Each line that includes "Master" must be copied from the records.

*Data*:

---+---

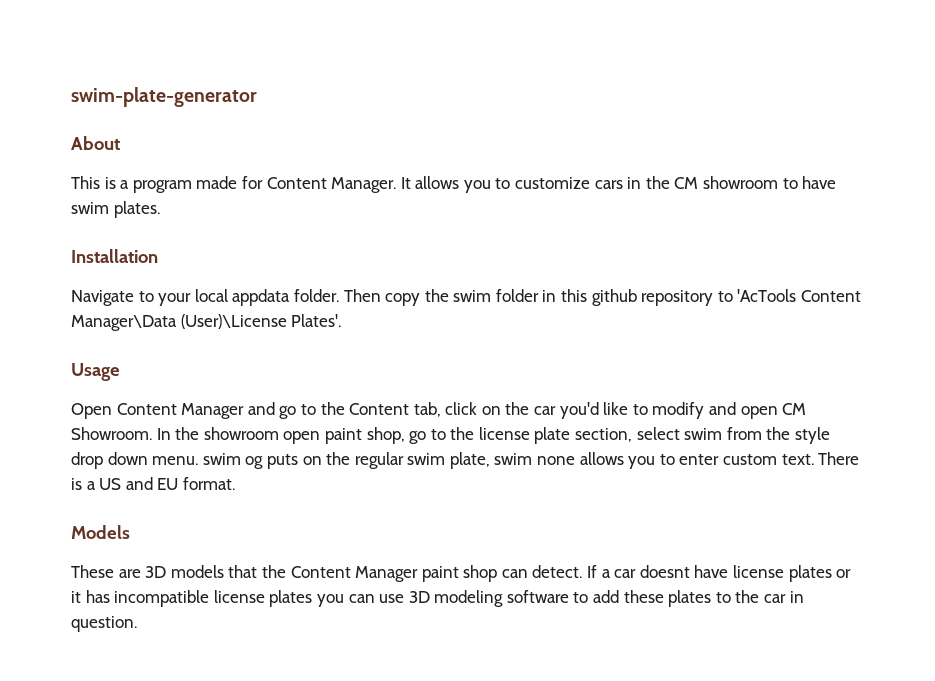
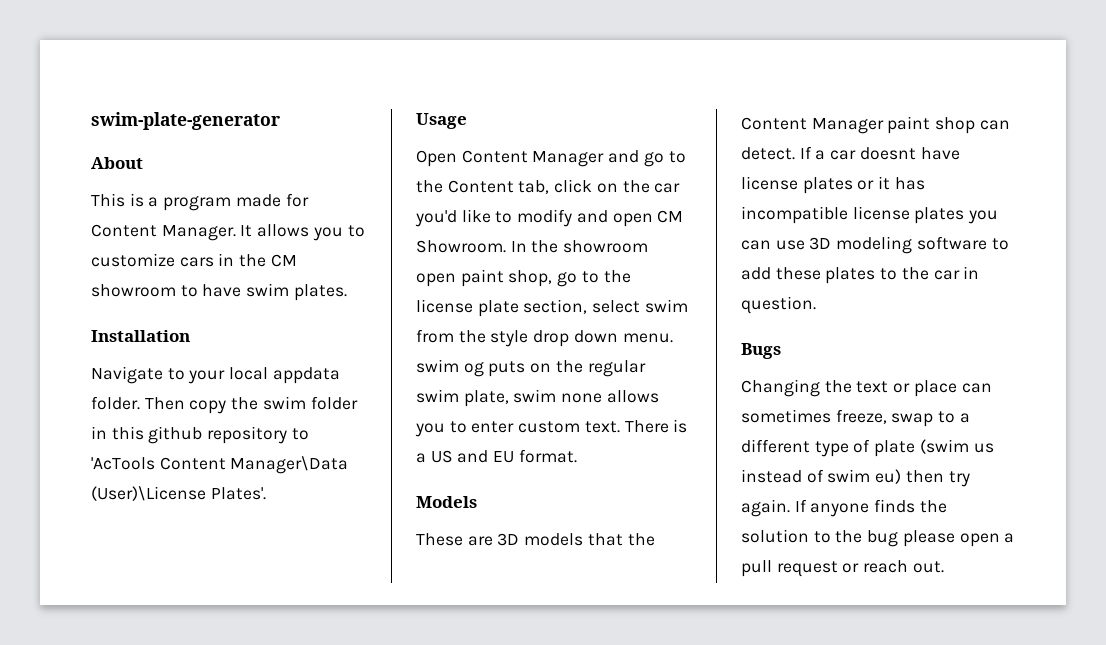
+ Bugs
+ Changing the text or place can sometimes freeze, swap to a different type of plate (swim us instead of swim eu) then try again. If anyone finds the solution to the bug please open a pull request or reach out.

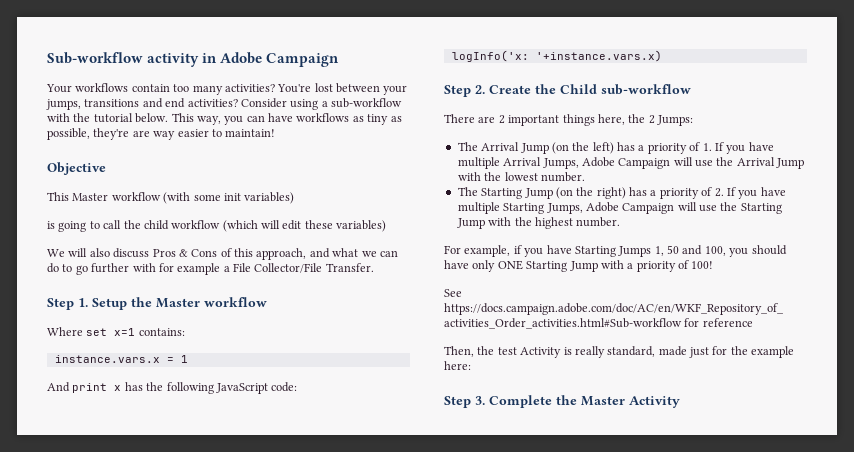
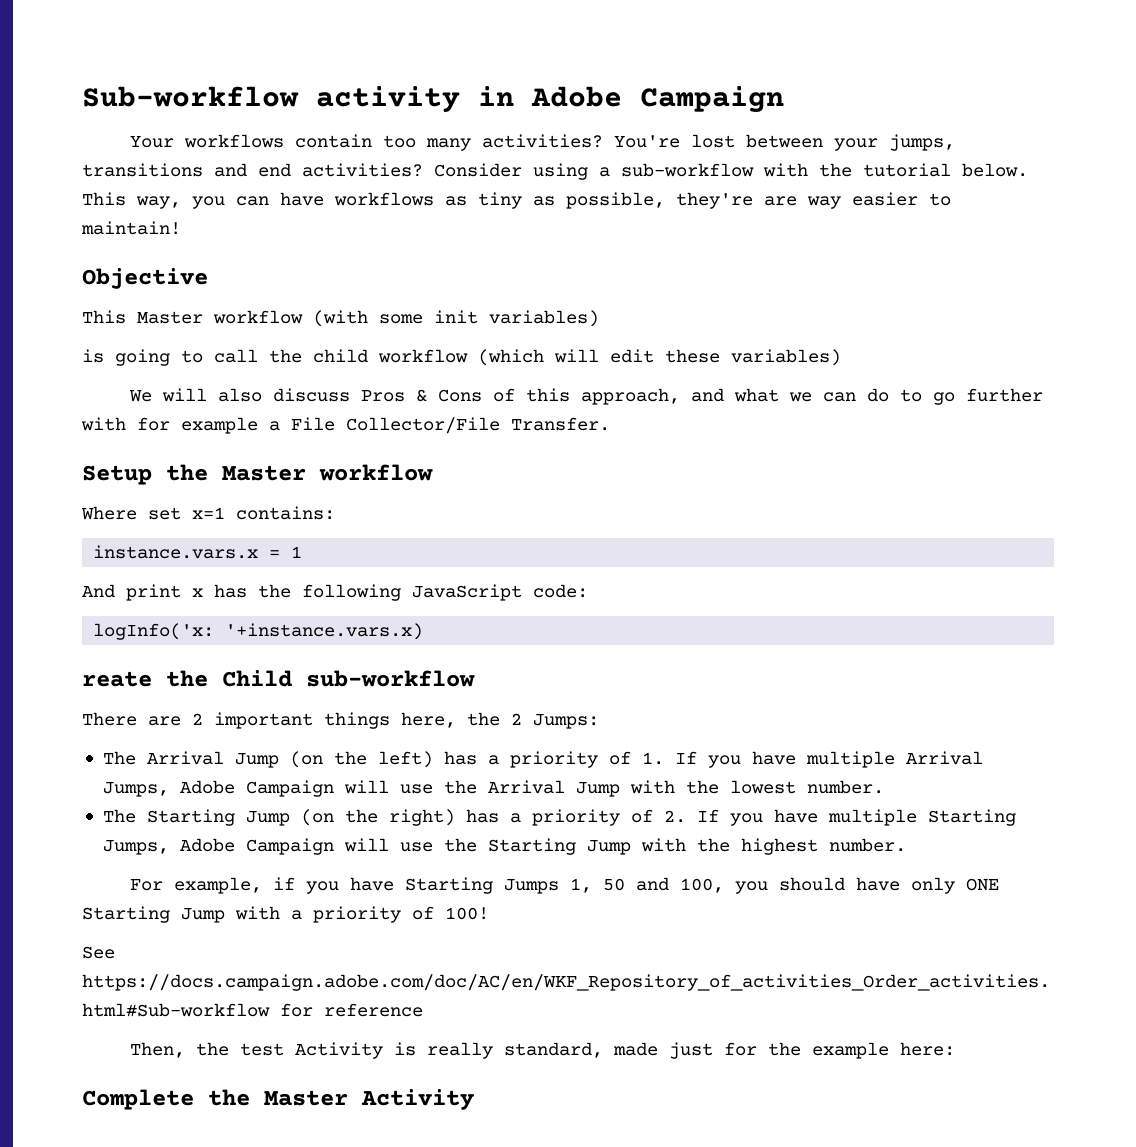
- Step 1. Setup the Master workflow
+ Setup the Master workflow
- Step 2. Create the Child sub-workflow
+ reate the Child sub-workflow
- Step 3. Complete the Master Activity
+ Complete the Master Activity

---+---

*Written response*:
- Step 1. Setup the Master workflow
+ Setup the Master workflow
- Step 3. Complete the Master Activity
+ Complete the Master Activity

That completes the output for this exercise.